The Old Testament contains stories of Jews who rose to prominence among the Persian nobility during this time period. These tales include characters such as Daniel and his friends Shadrach, Meshach and Abednego (Jews given Persian names) as they held onto their Jewish faith despite persecution. Daniel and Mordecai became trusted advisors of Achaemenid kings; and Esther even became Artaxerxes’ queen according to these accounts. Whether these stories are fictional or not is irrelevant to this discussion. What they most clearly display is that the Jewish people viewed Persia as highly significant in their history. The Persian king Cyrus was even portrayed as a savior-esque character and praised in some passages of the OT after he allowed the Jews to return to Israel.

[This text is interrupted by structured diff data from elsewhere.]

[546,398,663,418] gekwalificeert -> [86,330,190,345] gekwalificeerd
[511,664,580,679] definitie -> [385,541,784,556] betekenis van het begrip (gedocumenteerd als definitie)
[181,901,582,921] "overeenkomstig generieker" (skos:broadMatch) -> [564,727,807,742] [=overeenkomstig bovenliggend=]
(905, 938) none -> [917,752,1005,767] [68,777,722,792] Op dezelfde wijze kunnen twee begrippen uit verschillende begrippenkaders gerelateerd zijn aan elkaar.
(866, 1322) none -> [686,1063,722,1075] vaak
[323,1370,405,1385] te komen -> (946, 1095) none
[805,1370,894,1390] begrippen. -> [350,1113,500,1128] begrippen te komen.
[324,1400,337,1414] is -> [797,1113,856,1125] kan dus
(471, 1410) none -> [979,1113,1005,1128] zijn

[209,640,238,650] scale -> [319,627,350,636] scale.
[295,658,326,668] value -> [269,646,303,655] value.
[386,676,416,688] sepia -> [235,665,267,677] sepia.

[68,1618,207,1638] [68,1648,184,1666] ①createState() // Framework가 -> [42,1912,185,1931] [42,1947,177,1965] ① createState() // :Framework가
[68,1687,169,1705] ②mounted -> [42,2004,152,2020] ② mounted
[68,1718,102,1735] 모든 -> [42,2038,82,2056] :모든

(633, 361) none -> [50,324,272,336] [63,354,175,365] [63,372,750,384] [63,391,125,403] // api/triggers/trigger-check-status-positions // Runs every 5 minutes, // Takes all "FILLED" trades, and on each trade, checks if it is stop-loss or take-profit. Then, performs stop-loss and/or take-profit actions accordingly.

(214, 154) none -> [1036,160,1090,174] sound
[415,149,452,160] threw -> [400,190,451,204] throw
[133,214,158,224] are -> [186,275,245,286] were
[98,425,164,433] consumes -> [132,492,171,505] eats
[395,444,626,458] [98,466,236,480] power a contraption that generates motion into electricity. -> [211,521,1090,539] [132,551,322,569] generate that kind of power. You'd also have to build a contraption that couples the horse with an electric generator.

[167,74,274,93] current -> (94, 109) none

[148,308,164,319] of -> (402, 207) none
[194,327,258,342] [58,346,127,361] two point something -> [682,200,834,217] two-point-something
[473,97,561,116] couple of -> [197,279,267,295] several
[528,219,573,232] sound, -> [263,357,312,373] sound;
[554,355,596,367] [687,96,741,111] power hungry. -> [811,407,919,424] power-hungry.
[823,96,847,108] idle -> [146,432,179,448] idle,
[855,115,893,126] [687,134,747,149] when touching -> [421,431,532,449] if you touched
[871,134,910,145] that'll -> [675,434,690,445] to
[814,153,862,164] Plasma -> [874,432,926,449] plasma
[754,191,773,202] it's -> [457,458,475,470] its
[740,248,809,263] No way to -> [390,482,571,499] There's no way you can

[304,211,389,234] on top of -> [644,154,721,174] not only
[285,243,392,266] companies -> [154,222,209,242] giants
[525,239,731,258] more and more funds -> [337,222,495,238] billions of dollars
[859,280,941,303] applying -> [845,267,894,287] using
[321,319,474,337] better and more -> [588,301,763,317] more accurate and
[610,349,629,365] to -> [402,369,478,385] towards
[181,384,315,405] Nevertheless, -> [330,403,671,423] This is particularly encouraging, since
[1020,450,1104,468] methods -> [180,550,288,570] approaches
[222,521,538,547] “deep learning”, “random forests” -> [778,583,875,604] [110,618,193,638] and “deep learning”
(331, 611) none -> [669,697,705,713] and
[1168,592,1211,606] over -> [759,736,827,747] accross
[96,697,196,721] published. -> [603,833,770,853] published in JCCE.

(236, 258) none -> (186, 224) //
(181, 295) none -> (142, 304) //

Aside from the explicit presence of Persia in the Bible, one can also find Persian loanwords. Some examples that found their way into Hebrew are ganzak, Rab-mag, achashdarpan, appeden, and dath. A much more significant loanword is paradeisos (paradise). The translators of the Septaugint (Greek Old Testament) often used it to translate the Hebrew gan (garden). 3 This word is also the one used by Jesus on the cross when addressing the criminal being crucified with him in Luke 23:43. It appears to have been used as a synonym for a heavenly realm, as can be seen in it’s other two appearances in 2 Cor. 12:4  and Rev. 2:7.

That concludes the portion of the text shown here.